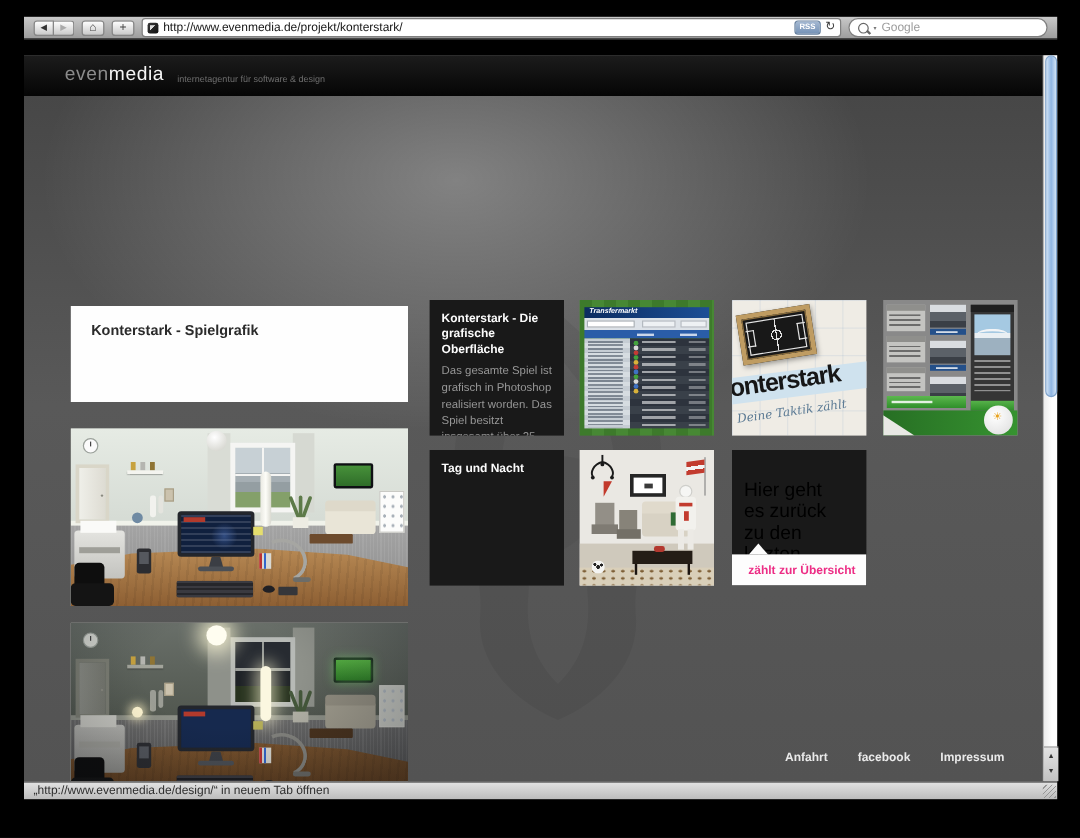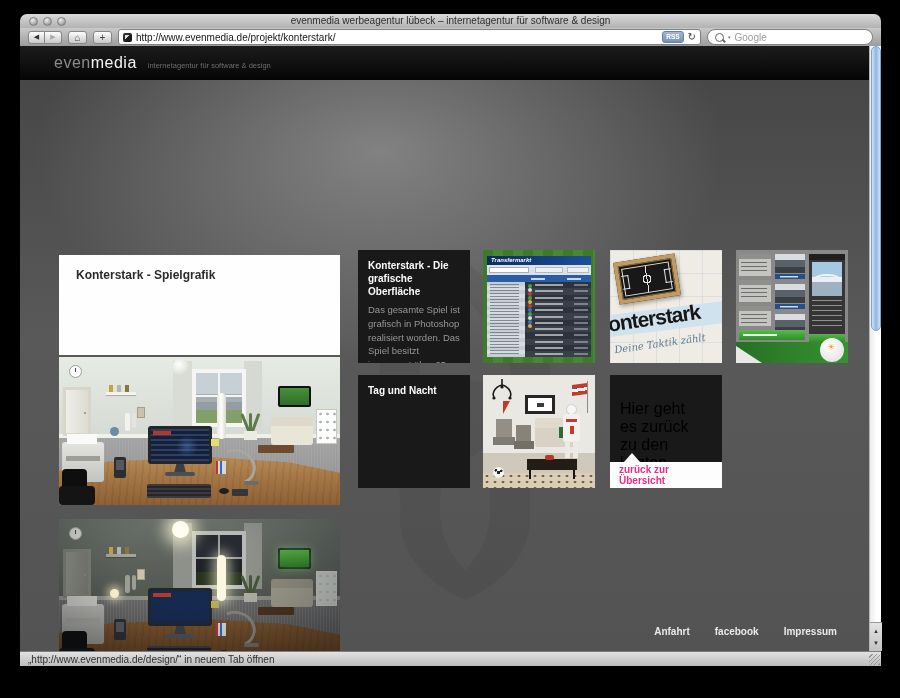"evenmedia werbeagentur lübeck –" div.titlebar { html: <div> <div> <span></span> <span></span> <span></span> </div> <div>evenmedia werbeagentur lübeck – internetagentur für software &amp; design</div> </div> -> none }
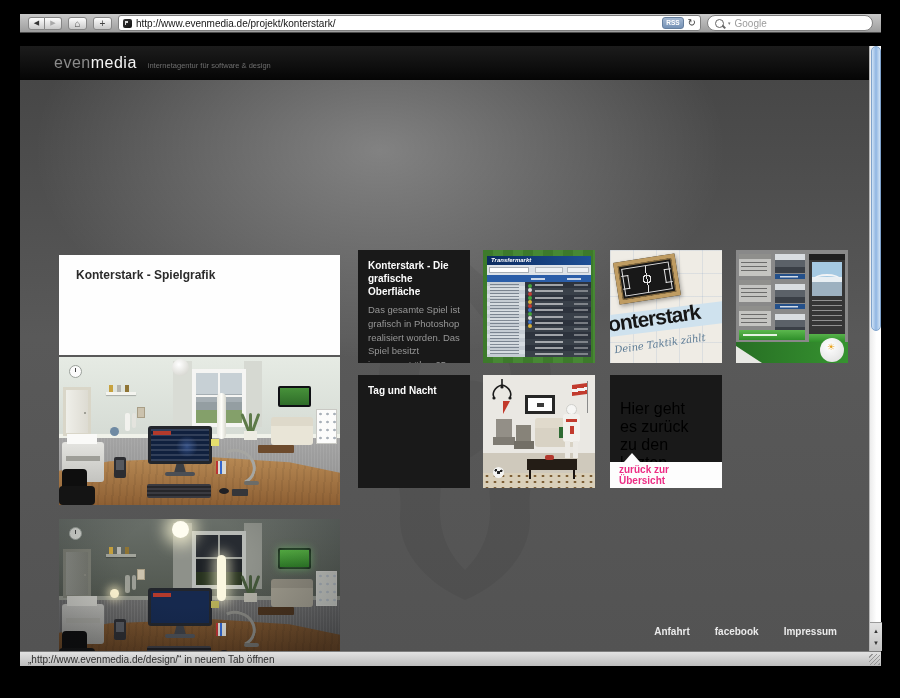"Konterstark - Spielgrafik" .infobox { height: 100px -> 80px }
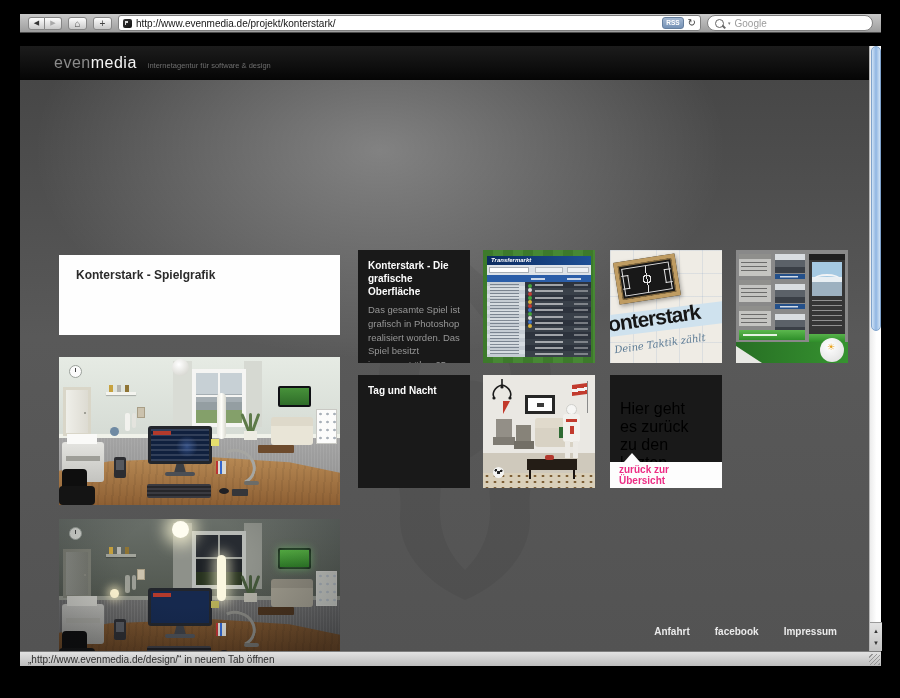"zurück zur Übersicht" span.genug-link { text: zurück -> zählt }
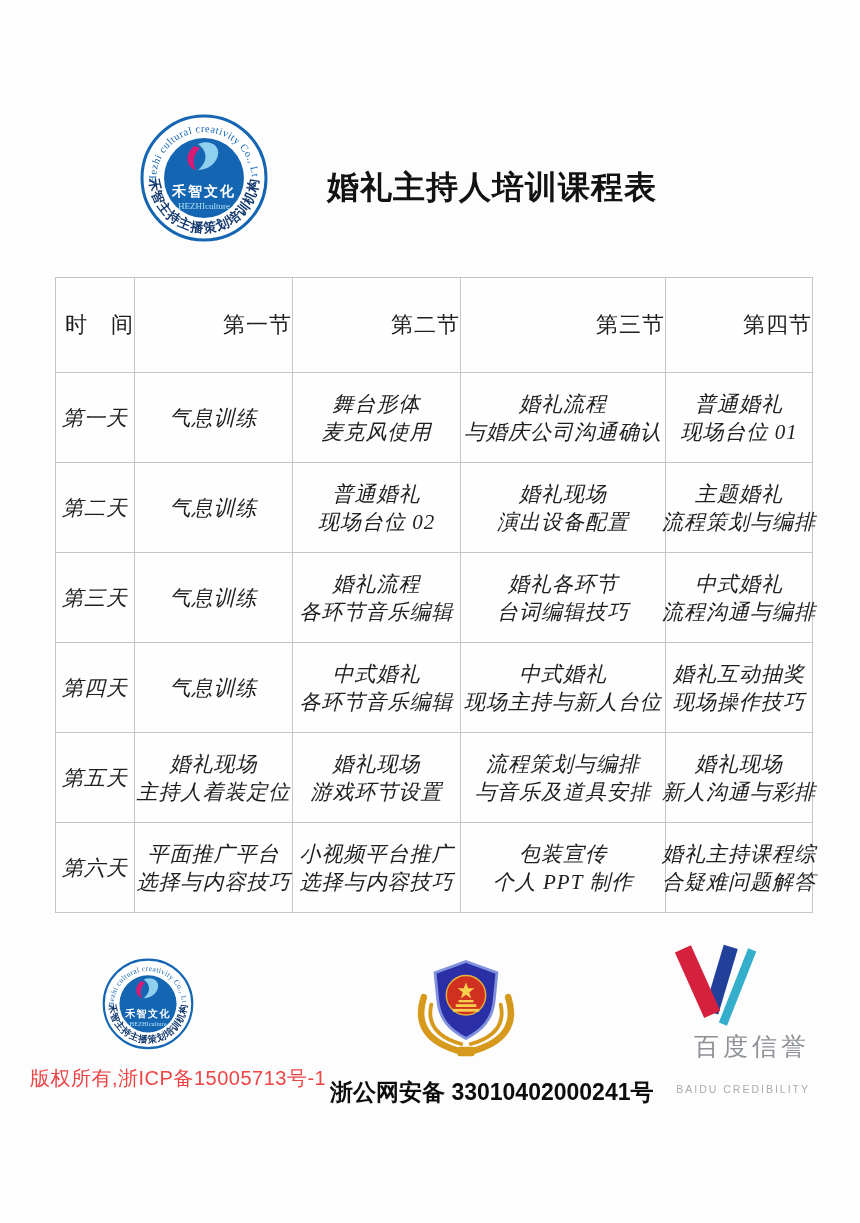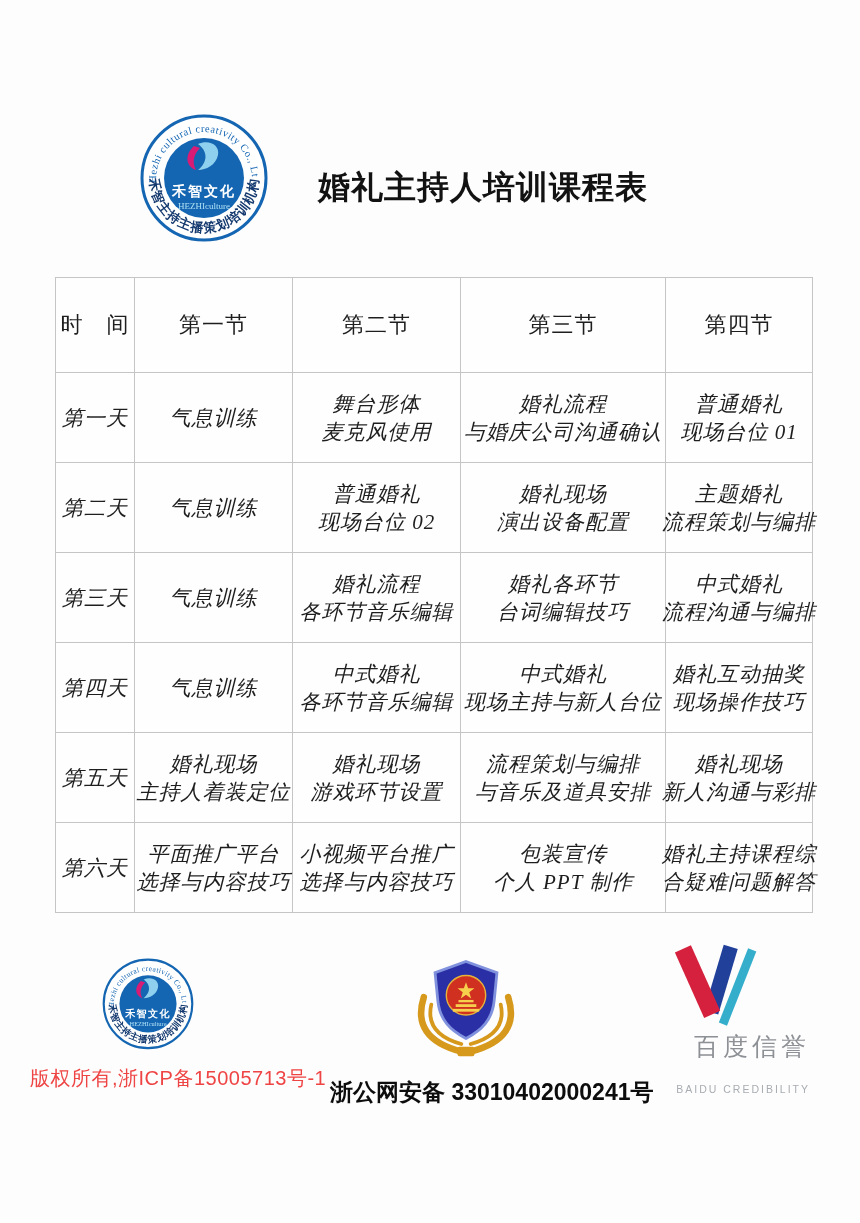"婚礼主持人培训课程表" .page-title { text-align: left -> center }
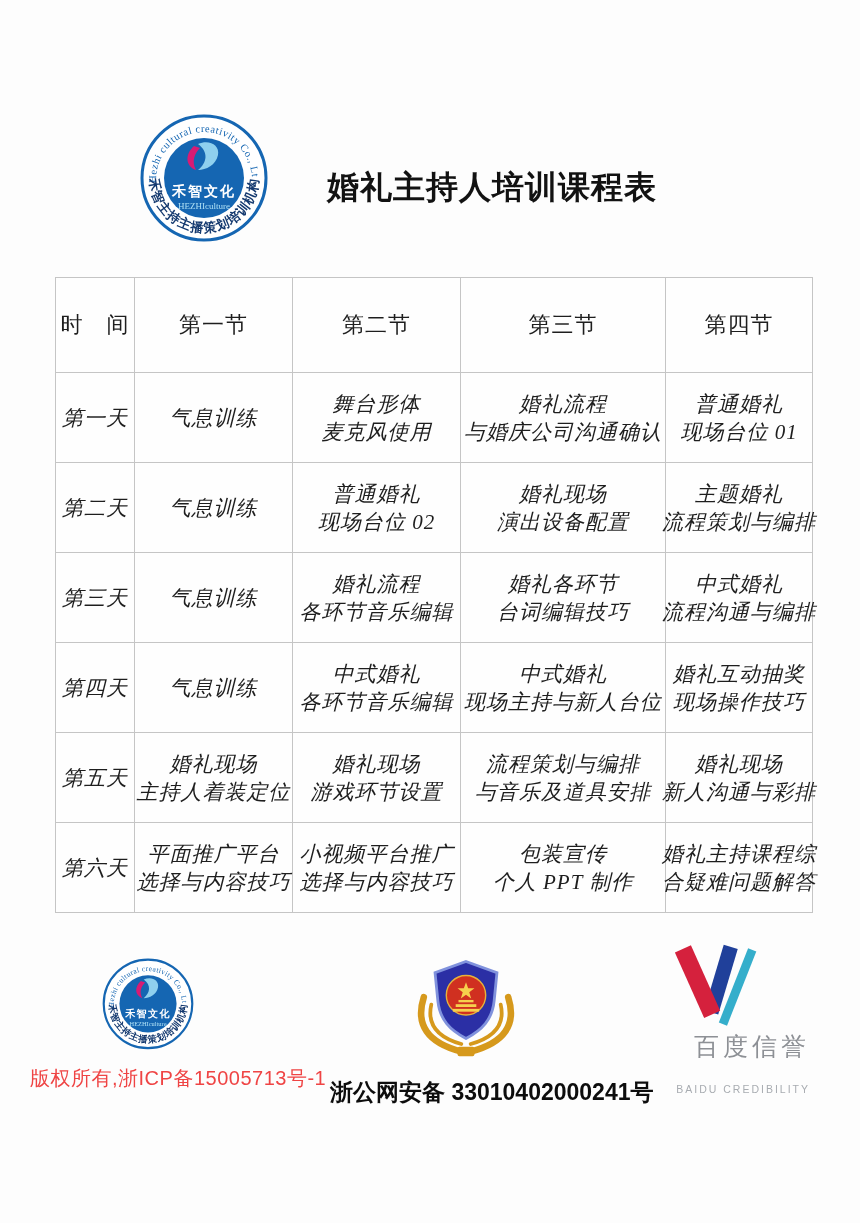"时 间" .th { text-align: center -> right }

** Task item **
Make an exact copy of the listing above, omitting the pictures.

** Worked solution **
"evenmedia werbeagentur lübeck –" div.titlebar { html: <div> <div> <span></span> <span></span> <span></span> </div> <div>evenmedia werbeagentur lübeck – internetagentur für software &amp; design</div> </div> -> none }
"Konterstark - Spielgrafik" .infobox { height: 100px -> 80px }
"zurück zur Übersicht" span.genug-link { text: zurück -> zählt }
"婚礼主持人培训课程表" .page-title { text-align: left -> center }
"时 间" .th { text-align: center -> right }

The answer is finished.